Egal ob man jetzt Trainer oder Sportdirektor in ihrer erschreckenden Widersprüchlichkeit glaubt: Die Mannschaft hat nach knapp zwei Jahren immer noch keine Ahnung vom Abstiegskampf.
“Wir haben nicht das auf den Platz bekommen, was wir uns vorgenommen haben. Dafür gibt es keine Entschuldigung. Es war einfach zu wenig. In der zweiten Hälfte hat sich die Mannschaft, um den Ausgleich bemüht. Die Präzision und teilweise die Abstimmung haben aber gefehlt.”
“Wir sind zwar zu einigen Abschlüssen gekommen, ohne aber die ganz großen Chancen zu haben. Diese Niederlage ärgert uns. (…) Wir werden knallhart in die Analyse gehen, unsere Schlüsse ziehen und diese in das Heimspiel übersetzen.“
„Wir haben die erste Hälfte, vor allem die ersten Minuten des Spiels, verschlafen und bekommen das frühe Gegentor. In der zweiten Hälfte haben wir versucht, die Partie noch zu drehen. Uns hat aber die Präzision im Angriffsspiel gefehlt. Im letzten Drittel vor dem gegnerischen Tor kommt zu wenig rum.”
“Es ist sehr ärgerlich, die Tore sind viel zu einfach gefallen und die erste Hälfte haben wir komplett verschlafen. Mir hat hier der Mut gefehlt.”

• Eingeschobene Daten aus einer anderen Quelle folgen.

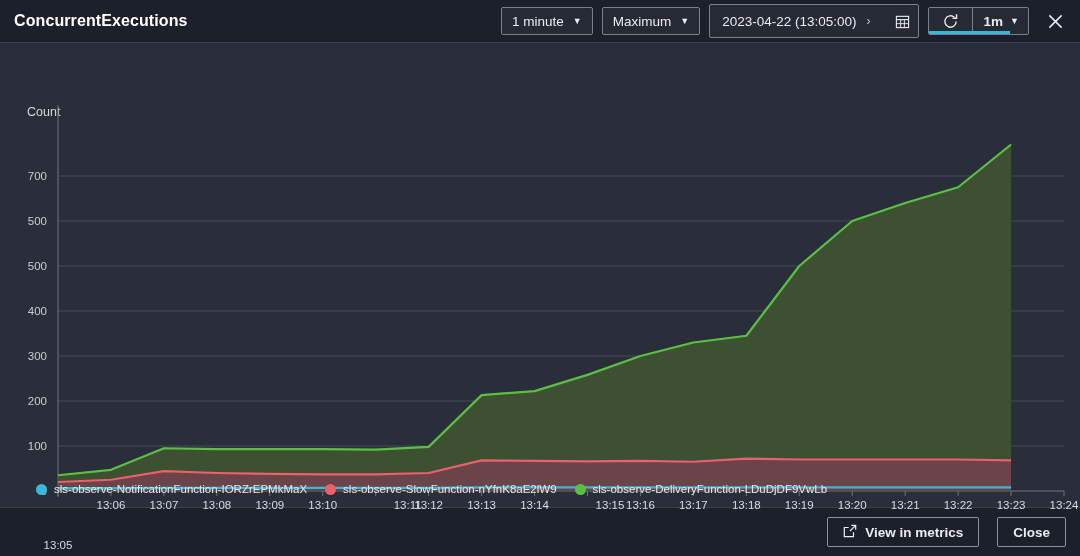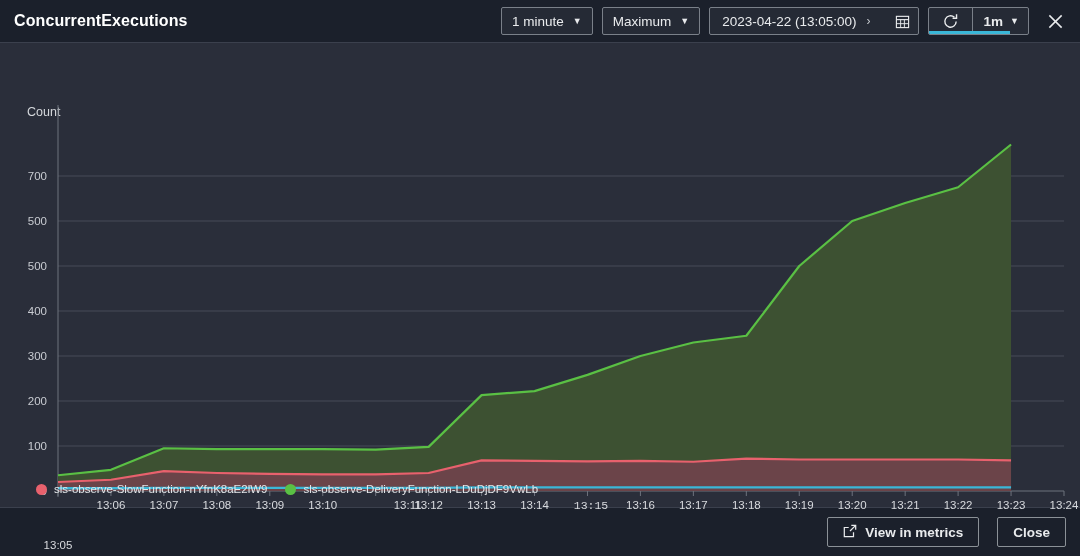"2023-04-22 (13:05:00)" .daterange { height: 28px -> 34px }
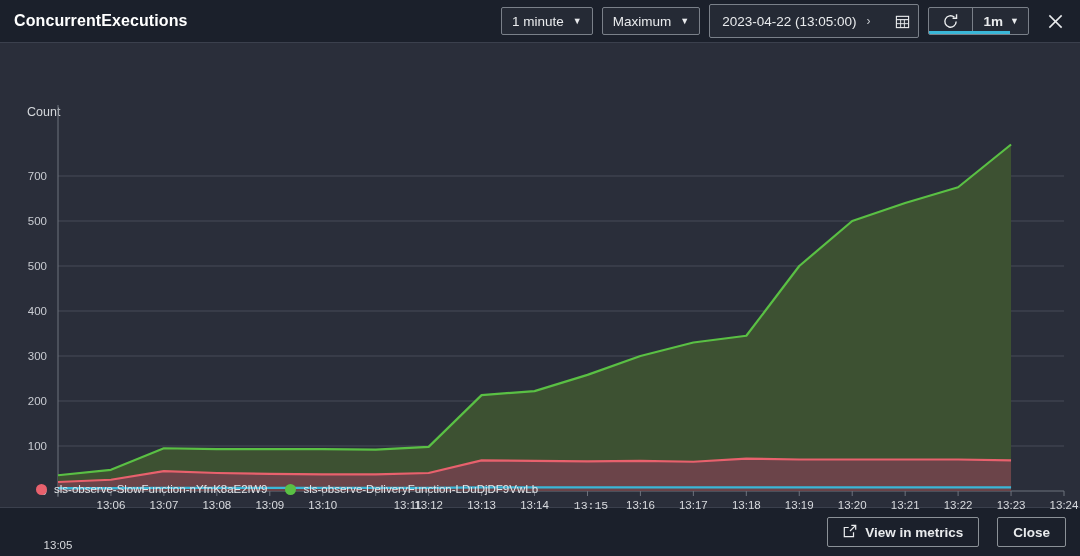"sls-observe-NotificationFunction-IORZrEP" div.legend-item { html: none -> <div> <span></span> <span>sls-observe-NotificationFunction-IORZrEPMkMaX</span> </div> }
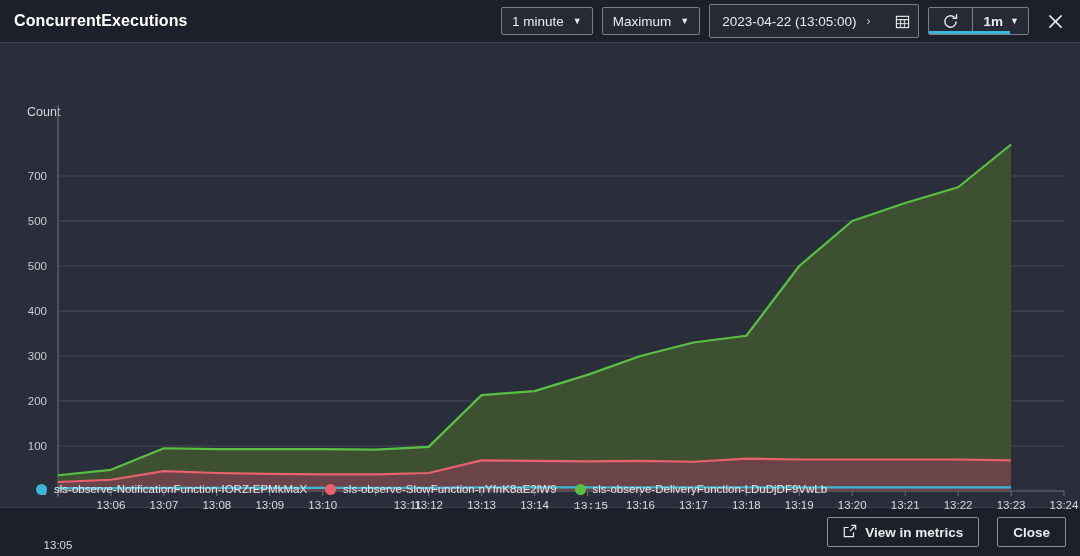"13:15" div.xtick { font-family: Liberation Mono, monospace -> none; left: 591px -> 610px }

„Wir haben uns in der ersten Hälfte zu wenig bewegt und waren nicht wach, das musst du (…) besser machen. Wir müssen mutiger sein! In der zweiten Hälfte haben wir es besser gemacht, haben gezeigt, was wir können. Wir werden bis zum Ende weiterkämpfen.“
Wer hat’s wann gesagt?
Fünf Zitate von Verantwortlichen und Spielern des VfB Stuttgart: Pellegrino Matarazzo, Sven Mislintat und Waldemar Anton zur 0:2‑Niederlage bei Hertha vergangene Saison sowie Bruno Labbadia und Borna Sosa nach der gestrigen Partie auf Schalke. Damals wie heute trat der VfB bei einem direkten Konkurrenten um den Klassenerhalt an — und versagte. Ja, man kann es nicht anders bezeichnen. Wer vor weniger als einem Jahr schon einmal in der gleichen Situation war und immer noch nicht begreift, worauf es in solchen Spielen ankommt, der hat in seinem Job als Fußballprofi versagt. Nun ist ja die Mannschaft durchaus in der Lage, mehr zu leisten als sie das gegen Schalke in der ersten Halbzeit und ehrlicherweise auch in der zweiten Halbzeit tat. Sie sucht sich dafür nur leider die Spiele aus, in denen es angesichts der Stärke der Gegner außer Schulterklopfern nichts zu holen gibt.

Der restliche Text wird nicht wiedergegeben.